** Opening Input data block **
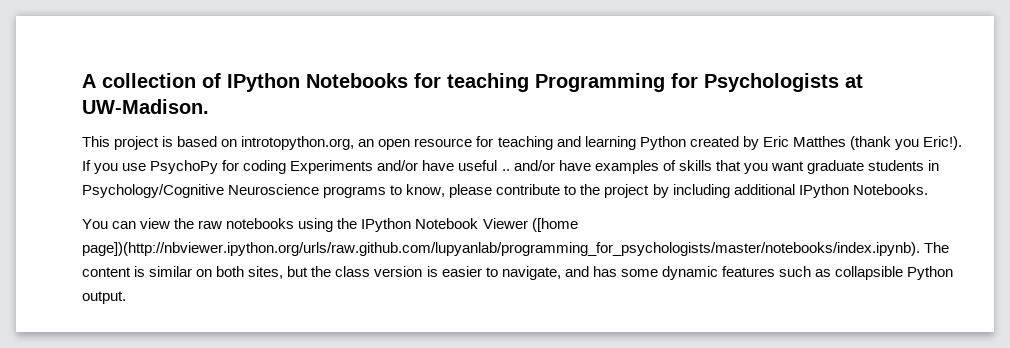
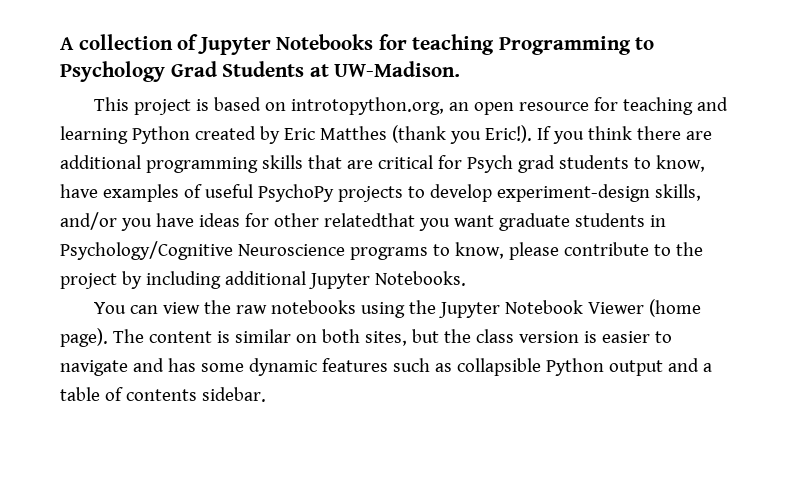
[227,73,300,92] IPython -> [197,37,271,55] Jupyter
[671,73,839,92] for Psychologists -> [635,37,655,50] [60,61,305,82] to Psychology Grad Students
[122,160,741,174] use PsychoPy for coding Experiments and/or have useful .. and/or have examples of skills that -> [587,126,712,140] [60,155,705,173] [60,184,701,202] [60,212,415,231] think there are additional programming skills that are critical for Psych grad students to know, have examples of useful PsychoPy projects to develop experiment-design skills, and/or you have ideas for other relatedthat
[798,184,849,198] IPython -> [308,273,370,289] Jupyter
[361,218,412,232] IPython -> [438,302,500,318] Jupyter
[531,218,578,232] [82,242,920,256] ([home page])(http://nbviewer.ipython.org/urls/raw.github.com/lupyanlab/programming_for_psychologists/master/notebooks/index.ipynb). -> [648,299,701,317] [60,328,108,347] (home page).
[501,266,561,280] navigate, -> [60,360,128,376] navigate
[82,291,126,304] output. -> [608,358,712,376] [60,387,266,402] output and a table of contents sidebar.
** Closing Input data block **
Leave out the pictures and return every record word for word.

[227,73,300,92] IPython -> [197,37,271,55] Jupyter
[671,73,839,92] for Psychologists -> [635,37,655,50] [60,61,305,82] to Psychology Grad Students
[122,160,741,174] use PsychoPy for coding Experiments and/or have useful .. and/or have examples of skills that -> [587,126,712,140] [60,155,705,173] [60,184,701,202] [60,212,415,231] think there are additional programming skills that are critical for Psych grad students to know, have examples of useful PsychoPy projects to develop experiment-design skills, and/or you have ideas for other relatedthat
[798,184,849,198] IPython -> [308,273,370,289] Jupyter
[361,218,412,232] IPython -> [438,302,500,318] Jupyter
[531,218,578,232] [82,242,920,256] ([home page])(http://nbviewer.ipython.org/urls/raw.github.com/lupyanlab/programming_for_psychologists/master/notebooks/index.ipynb). -> [648,299,701,317] [60,328,108,347] (home page).
[501,266,561,280] navigate, -> [60,360,128,376] navigate
[82,291,126,304] output. -> [608,358,712,376] [60,387,266,402] output and a table of contents sidebar.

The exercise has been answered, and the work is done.